PCjs Machines

Home of the original IBM PC emulator for browsers.

Logo

PCjs Blog

The PC-SIG Library and ZIP Files

The PC Software Interest Group, aka PC-SIG, began advertising a directory of public domain software for the IBM PC in early 1983. A year later, their collection featured over 135 diskettes, which you could purchase for $6 per diskette, plus $4 per order for shipping. Each diskette was numbered, to make it easy to specify which diskettes you wanted. By 1986, PC-SIG was one of the most prominent advertisers of user-supported software (“shareware”), sold annual memberships, and had a collection of nearly 500 diskettes.

As CD-ROM technology became popular in late 1980s, PC-SIG began distributing their library on CD-ROM as well. As of 1987, the library contained over 700 diskettes, so this was a much more convenient and economical way to get the collection.

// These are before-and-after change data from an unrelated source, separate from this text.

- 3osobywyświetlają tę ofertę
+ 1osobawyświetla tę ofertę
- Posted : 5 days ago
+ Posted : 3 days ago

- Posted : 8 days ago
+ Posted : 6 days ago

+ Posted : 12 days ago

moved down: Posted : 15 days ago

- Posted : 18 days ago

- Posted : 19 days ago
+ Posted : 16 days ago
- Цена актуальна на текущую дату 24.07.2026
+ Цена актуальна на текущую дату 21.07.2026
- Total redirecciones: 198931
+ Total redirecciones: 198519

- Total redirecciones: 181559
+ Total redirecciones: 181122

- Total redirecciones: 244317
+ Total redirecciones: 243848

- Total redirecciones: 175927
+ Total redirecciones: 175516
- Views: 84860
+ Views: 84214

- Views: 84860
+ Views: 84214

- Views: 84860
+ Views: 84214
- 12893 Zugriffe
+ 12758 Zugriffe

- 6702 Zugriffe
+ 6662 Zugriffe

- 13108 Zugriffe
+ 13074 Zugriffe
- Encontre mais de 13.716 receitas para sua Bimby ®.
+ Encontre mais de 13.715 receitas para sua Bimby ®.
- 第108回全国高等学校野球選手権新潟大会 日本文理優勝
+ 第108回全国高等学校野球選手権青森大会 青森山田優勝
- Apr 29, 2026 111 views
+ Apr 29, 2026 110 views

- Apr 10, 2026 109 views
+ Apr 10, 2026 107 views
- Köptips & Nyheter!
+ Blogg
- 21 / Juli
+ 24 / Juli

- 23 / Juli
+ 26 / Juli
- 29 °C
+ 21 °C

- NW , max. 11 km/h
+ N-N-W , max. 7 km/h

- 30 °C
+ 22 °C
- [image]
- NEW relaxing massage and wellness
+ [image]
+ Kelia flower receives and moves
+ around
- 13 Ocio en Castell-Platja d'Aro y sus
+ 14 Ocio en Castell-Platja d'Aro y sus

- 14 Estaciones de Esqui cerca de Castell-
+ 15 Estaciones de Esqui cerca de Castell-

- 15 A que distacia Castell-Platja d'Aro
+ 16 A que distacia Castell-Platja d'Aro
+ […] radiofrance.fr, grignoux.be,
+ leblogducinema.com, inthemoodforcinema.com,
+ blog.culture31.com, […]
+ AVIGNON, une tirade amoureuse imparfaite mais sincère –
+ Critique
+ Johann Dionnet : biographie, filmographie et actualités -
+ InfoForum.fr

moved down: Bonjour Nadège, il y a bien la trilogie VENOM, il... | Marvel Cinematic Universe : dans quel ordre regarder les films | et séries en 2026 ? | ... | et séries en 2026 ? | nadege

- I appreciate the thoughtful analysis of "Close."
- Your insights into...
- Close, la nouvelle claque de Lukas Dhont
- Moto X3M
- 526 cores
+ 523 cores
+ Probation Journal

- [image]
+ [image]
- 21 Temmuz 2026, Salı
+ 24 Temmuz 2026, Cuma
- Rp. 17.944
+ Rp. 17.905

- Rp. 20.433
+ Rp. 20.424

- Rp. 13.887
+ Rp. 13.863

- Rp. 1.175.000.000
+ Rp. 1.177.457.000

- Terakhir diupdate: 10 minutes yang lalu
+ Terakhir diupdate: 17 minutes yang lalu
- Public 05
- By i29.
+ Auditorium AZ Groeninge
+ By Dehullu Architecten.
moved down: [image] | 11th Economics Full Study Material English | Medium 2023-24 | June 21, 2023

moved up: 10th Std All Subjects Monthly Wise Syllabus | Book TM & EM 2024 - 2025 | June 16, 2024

So far, I’ve seen only five of their CD-ROM releases:

I recently acquired the 8th Edition CD-ROM, previously unavailable except as a collection of files on Jason Scott’s website, cd.textfiles.com (see “PC-SIG Library Eighth Edition From PC-SIG (April 1990)”), so I uploaded a copy of the CD-ROM to the Internet Archive.

PC-SIG 8th Edition CD-ROM (April 1990)

I’m sure there were more than those five CD-ROMs. There was probably an 11th Edition released in 1992. And “CD ROM” releases were mentioned in their advertisements going back to at least September 1987, so the 8th Edition was definitely not the first CD-ROM release.

PC-SIG Ad Excerpt From PC Magazine 1987-09-15

PC-SIG “editions” were not limited to CD-ROM releases, because at some point, their printed directories were labeled as “editions”, too. Another recent acquisition was a copy of “The PC-SIG Library 4th Edition”, published in March 1987, which I’ve also uploaded to the Internet Archive.

PC-SIG Library 4th Edition (March 1987)

On page 424 of that directory, there is a picture of their “February 1987” CD-ROM, and while the CD-ROM does not appear to mention any “edition”, it would likely be considered the “PC-SIG Library 4th Edition” CD-ROM. It was probably the first CD-ROM that PC-SIG produced, too, based on that early date. At $295, it was also rather expensive, which means that not many people may have bought it, which may explain why the disc hasn’t shown up anywhere – at least not yet.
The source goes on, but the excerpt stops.